Why? The Neuroscience of Suicide

New research addresses the wrenching question left when someone
ends his or her own life

By Carol Ezzell

In 1994, two days after returning from a happy family vacation,
my 57-year-old mother put the muzzle of a handgun to her left breast and
fired, drilling a neat and lethal hole through her heart--and,
metaphorically, through our family's as well.
It was around midnight on a Saturday night in July, the time of
year, I was later surprised to learn, that has the highest incidence of
suicide in the Northern Hemisphere. My stepfather was at home but
didn't hear the single shot because he was taking a shower in a bathroom at
the other end of the house. When he returned to their bedroom, she was
crumpled on the carpet in her pajamas, almost gone. She tried to say
something to him before she died, but he couldn't make out what it was.
The emergency medical technicians arrived to find a patient, but not the
one they expected: my stepfather nearly died himself that night after
hyperventilating from the shock, which all but overwhelmed lungs already
compromised by emphysema.

Through it all, I was asleep in my apartment 200 miles away. I
was awakened at 2 a.m. by a call from my building's front desk, telling
me that my sister-in-law was downstairs and wanted to come up. My first
words to her when I opened my door were, "It's Mother, isn't it?"

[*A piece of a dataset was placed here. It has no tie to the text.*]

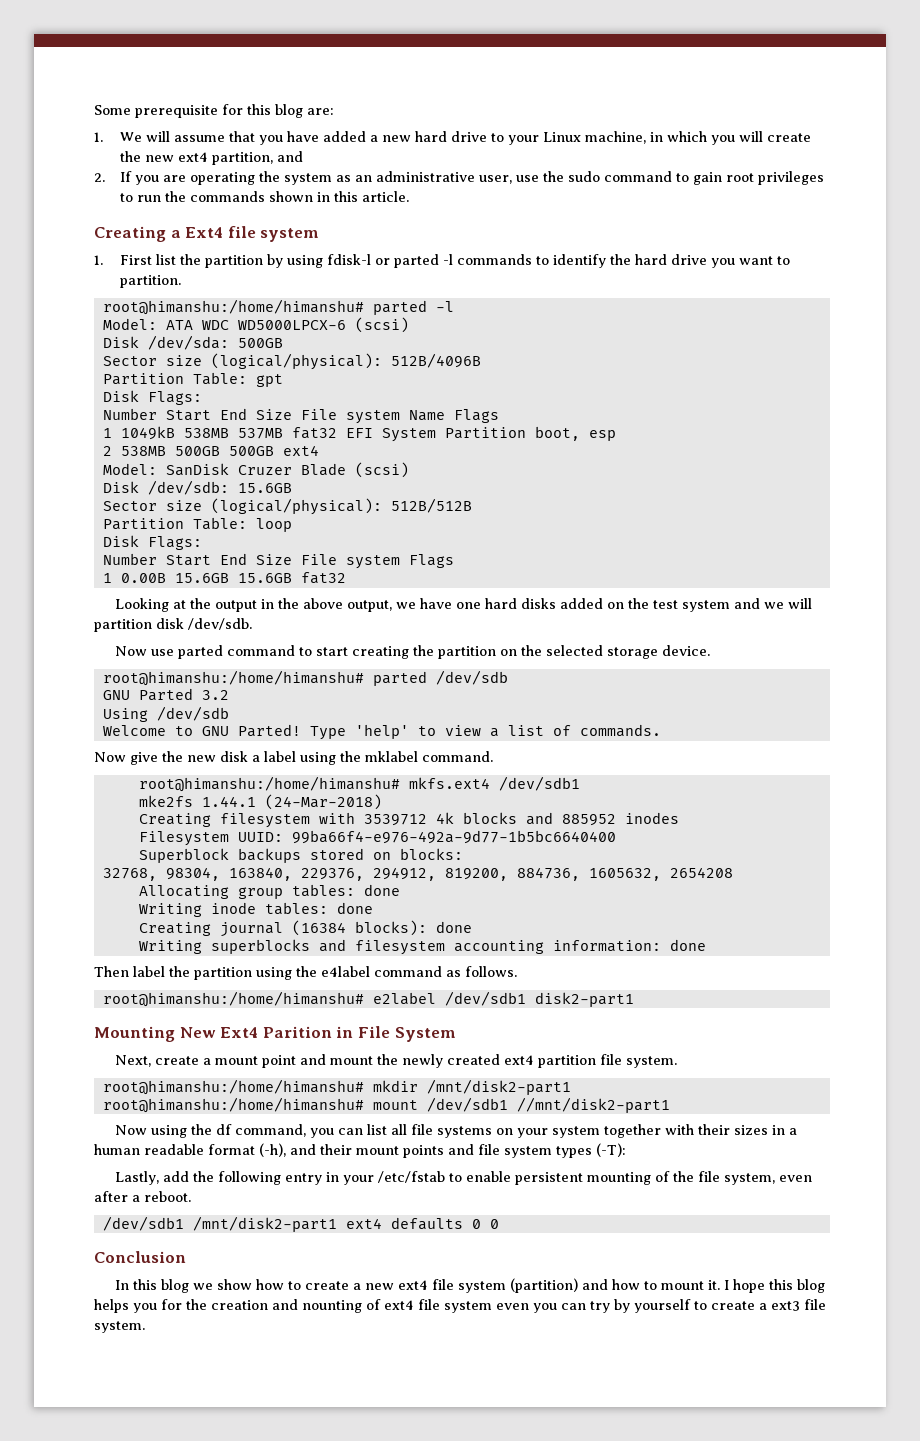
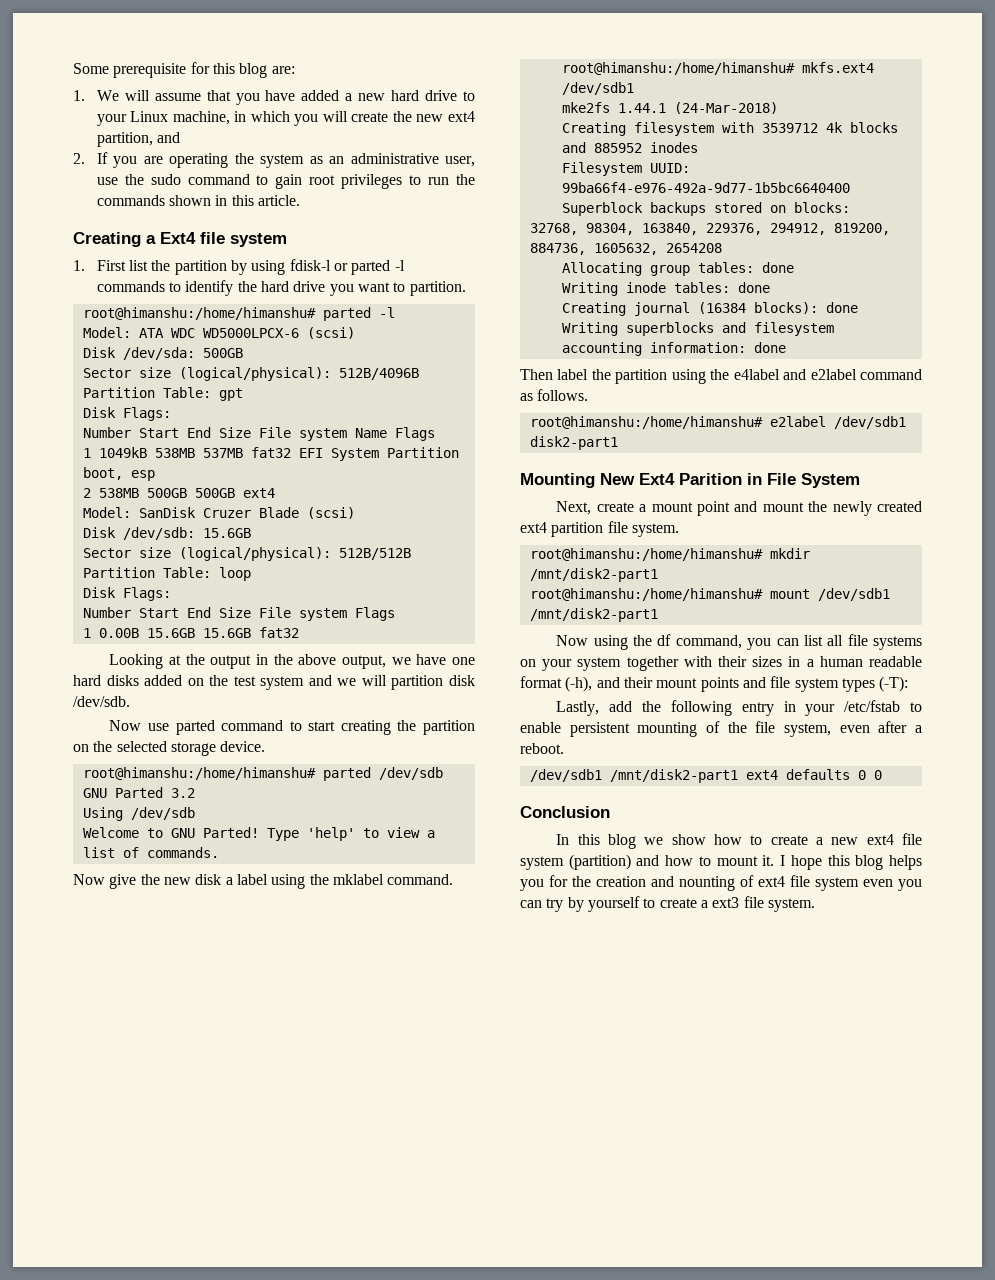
(370, 971) none -> [783,369,857,380] and e2label
[516,1097,670,1113] //mnt/disk2-part1 -> [529,608,658,622] /mnt/disk2-part1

Our family has too much company in suffering the agony of having
a loved one die by suicide: annually, 30,000 people in the U.S. take
their own lives. That is roughly half again the number who died of AIDS
last year. Why do they do it?

Like an estimated 60 to 90 percent of U.S. suicides, my mother
had a mental illness. In her case, it was manic-depression, also called
bipolar disorder. Unless they are taking--and responding well to--the
appropriate medication, manic-depressives oscillate between troughs of
despair and peaks of elation or agitation. Most who end their lives have
a history of depression or manic-depression, but people with severe
depression differ in their propensity for suicide.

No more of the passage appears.